Records excerpted from a collection

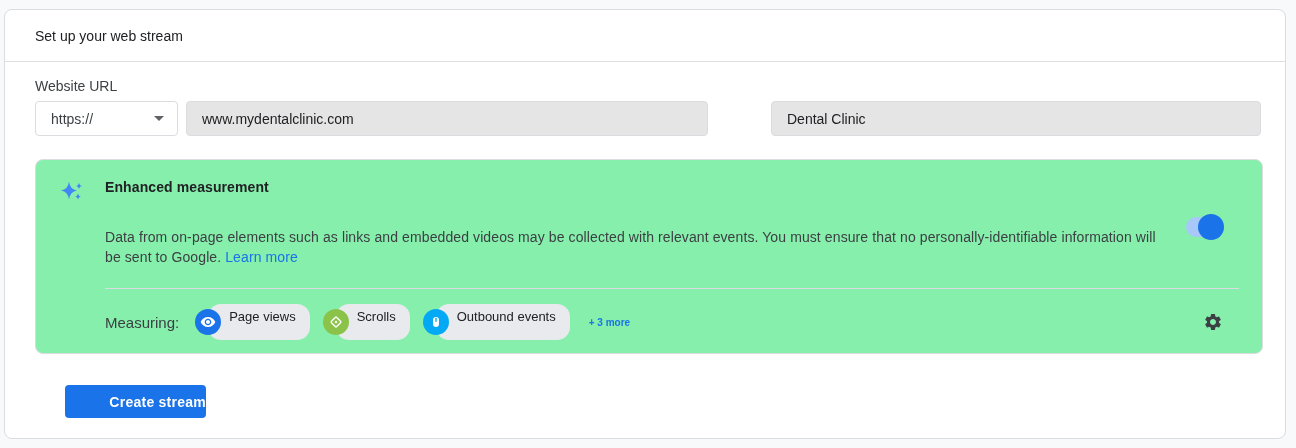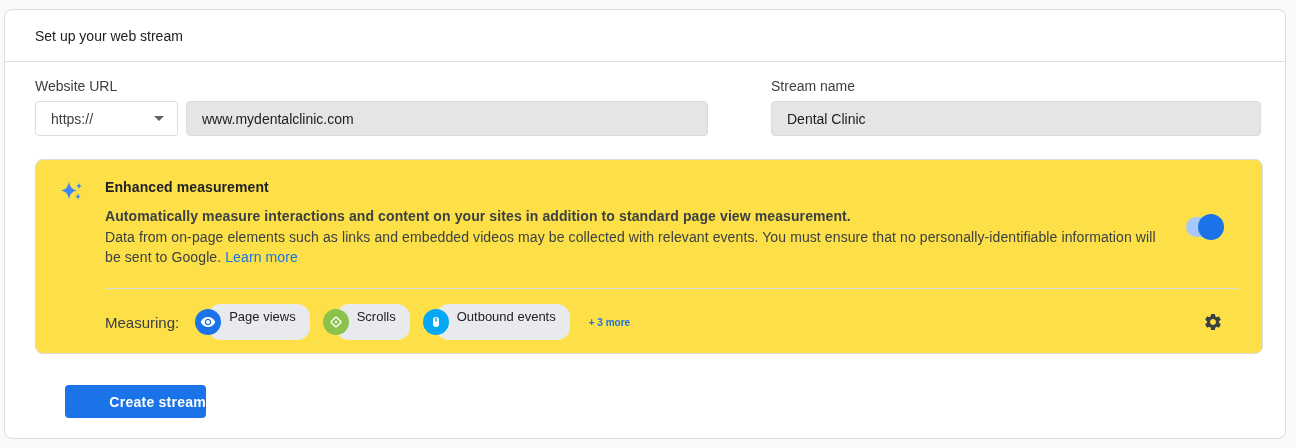--- a/index.html
+++ b/index.html
@@ -72,21 +72,21 @@
   }
   .inputs-left .text-input { width: 522px; }
 
   .em-card {
     position: relative;
     margin-top: 23px;
     width: 1228px;
     height: 195px;
     border: 1px solid #dadce0;
     border-radius: 8px;
-    background: #fde047;
+    background: #86efac;
   }
   .em-top {
     display: flex;
     height: 128px;
     padding: 16px 24px 0 23px;
   }
   .em-icon-col { width: 26px; margin-right: 20px; padding-top: 2px; }
   .em-content { flex: 1; }
   .em-title { font-size: 14px; font-weight: bold; color: #202124; margin-top: 3px; letter-spacing: 0.1px; }
   .em-desc {
@@ -172,21 +172,20 @@
 <body>
 
 <div class="card">
   <div class="card-header">
     <span>Set up your web stream</span>
   </div>
 
   <div class="card-body">
     <div class="labels-row">
       <div class="lab-left field-label">Website URL</div>
-      <div class="lab-right field-label">Stream name</div>
     </div>
 
     <div class="inputs-row">
       <div class="inputs-left">
         <div class="select-box">
           <span>https://</span>
           <span class="select-caret"></span>
         </div>
         <input class="text-input" type="text" value="www.mydentalclinic.com" style="">
       </div>
@@ -200,21 +199,21 @@
         <div class="em-icon-col">
           <svg width="26" height="26" viewBox="0 0 26 26" fill="#4285f4" aria-hidden="true">
             <path d="M10 3.5 Q11 11.5 18 12.5 Q11 13.5 10 21.5 Q9 13.5 2 12.5 Q9 11.5 10 3.5 Z"></path>
             <path d="M20 4.5 Q20.4 7.6 23.2 8 Q20.4 8.4 20 11.5 Q19.6 8.4 16.8 8 Q19.6 7.6 20 4.5 Z"></path>
             <path d="M19 15.5 Q19.4 18.1 21.8 18.5 Q19.4 18.9 19 21.5 Q18.6 18.9 16.2 18.5 Q18.6 18.1 19 15.5 Z"></path>
           </svg>
         </div>
         <div class="em-content">
           <div class="em-title">Enhanced measurement</div>
           <div class="em-desc">
-            <span class="strong">Automatically measure interactions and content on your sites in addition to standard page view measurement.</span><br>
+            <br>
             <span>Data from on-page elements such as links and embedded videos may be collected with relevant events. You must ensure that no personally-identifiable information will be sent to Google.</span>
             <a class="link" href="#">Learn more</a>
           </div>
         </div>
       </div>
 
       <div class="toggle">
         <div class="toggle-track"></div>
         <div class="toggle-thumb"></div>
       </div>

#### PROBLEM TO WORK ON:
Write only the number of lines above in which the word "card" is found.

#### EXERCISE RESULT:
4